Nihil

martedì 12 giugno 2007 § 0

Non v’è discorso che tenga, una volta approdati al nulla.
Il nichilismo è una forma mentis indubbiamente affascinante ma anche controproducente. Chiarifica l’inutilità di qualsiasi esistenza, la mancanza assoluta e reale di senso. Il passo successivo è difficile da compiere, se non impossibile.
Un suicidio, per essere accettabile, dovrebbe essere coscienzioso e inevitabile. Non già mosso da un raptus, non influenzato da piú o meno lecite depressioni, non spinto da delusioni guaribili nel tempo.

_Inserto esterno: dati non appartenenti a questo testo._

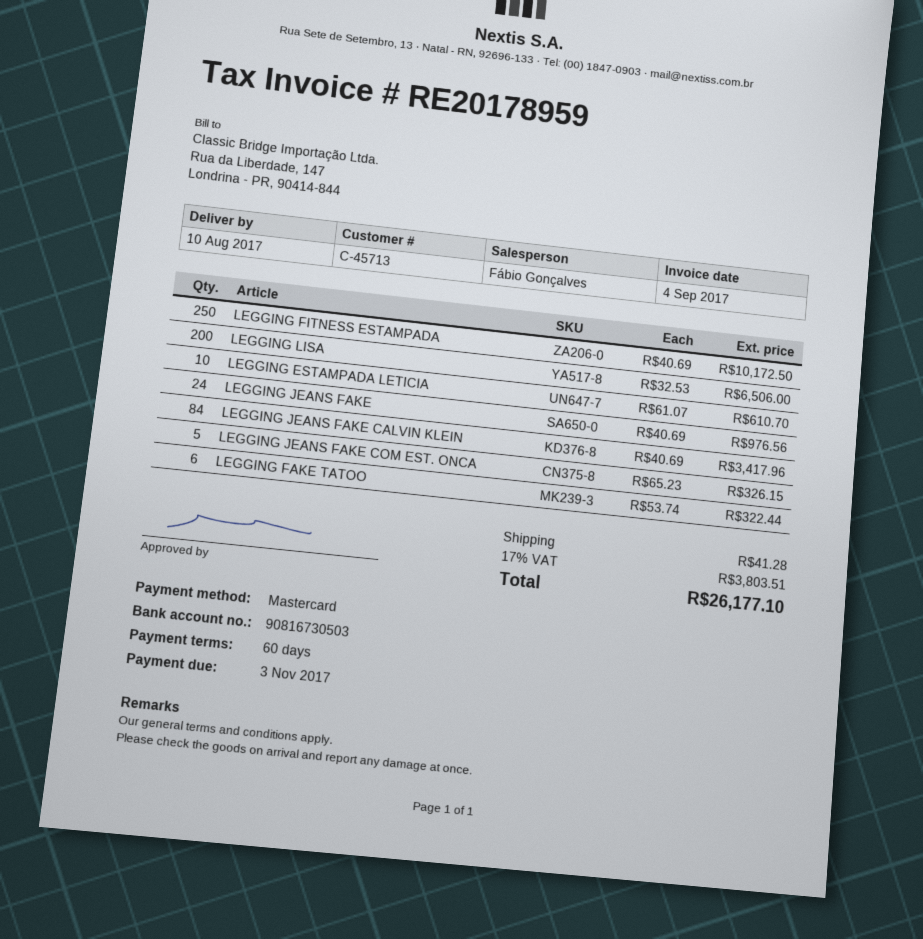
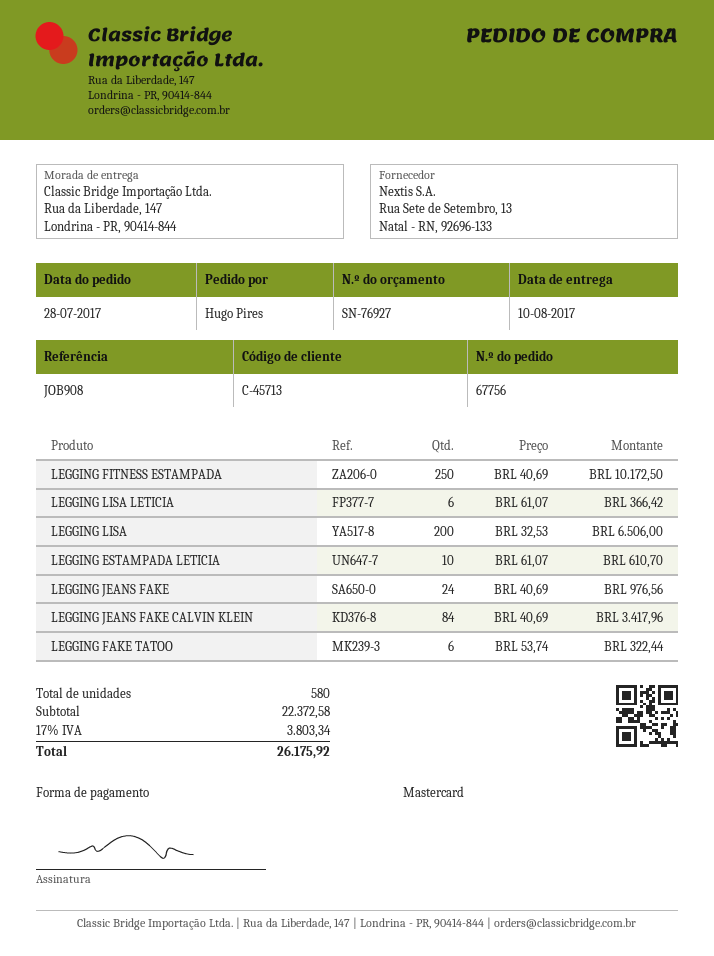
LEGGING JEANS FAKE COM EST. ONCA: 5 x 65.23 = 326.15 -> none
LEGGING LISA LETICIA: none -> 6 x 61.07 = 366.42
shipping: 41.28 -> none
tax: 17% = 3803.51 -> 17% = 3803.34
total: 26177.10 -> 26175.92

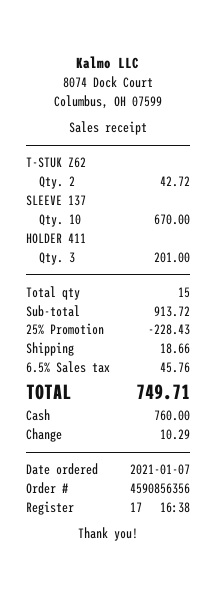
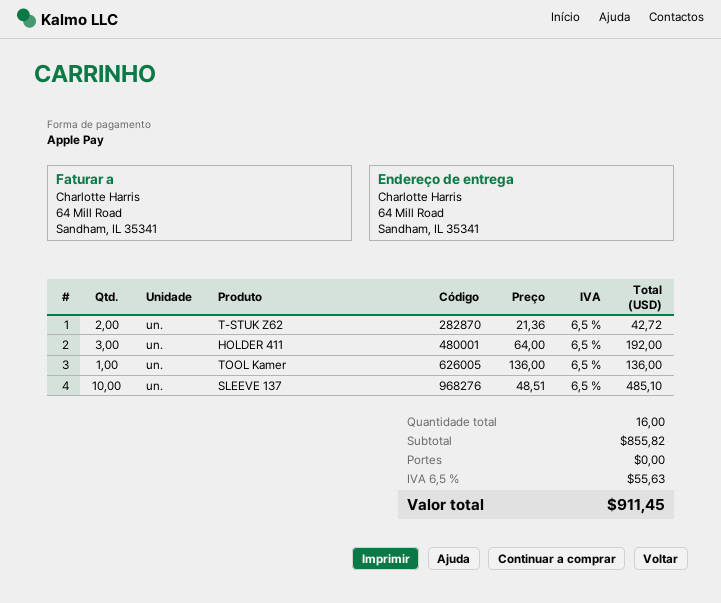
payment method: cash -> Apple Pay
SLEEVE 137: 10 for 670.00 -> 10 for 485.10
HOLDER 411: 3 for 201.00 -> 3 for 192.00
TOOL Kamer: none -> 1 for 136.00
total quantity: 15 -> 16
subtotal: 913.72 -> 855.82
discount: 25% = 228.43 -> none
shipping: 18.66 -> 0.00
tax: 6.5% = 45.76 -> 6.5% = 55.63
total: 749.71 -> 911.45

Dovrebbe essere coscienzioso, e cioè riflettuto, pensato e analizzato. Compreso nelle sue parti, amato nella sua radicalità.
E dovrebbe essere inevitabile, non presentare vie di fuga, alternative, possibilità altre.
Un suicidio potrà essere tale – coscienzioso e inevitabile – solo a patto che si restringa il campo di azione, che la visuale si riduca a poche occorrenze ritenute fondamentali e inalienabili. L’impossibilità dell’atto vive nell’impossibilità delle realizzabilità delle sue stesse condizioni: il campo d’azione non potrà mai restringersi, la visuale mai ridursi. E questo perché l’essere umano è volgarmente un essere superficiale.
Il paradosso è nel fatto che l’uomo ha abdicato all’Uno per piegarsi al tutto. Non si abbraccerà mai una sola idea, non si vivrà mai per un solo motivo, non si dedicherà mai la propria esistenza all’inappellabilità di un credo unico.
La salvezza è nell’amplesso consolatorio e fintamente progressista al tutto, nel coltivare speranze basse di riuscita, nello scavarsi una nicchia esistenziale dove adagiarsi fino all’uscita di scena, sperando nell’eccesso e accontentandosi del minimo.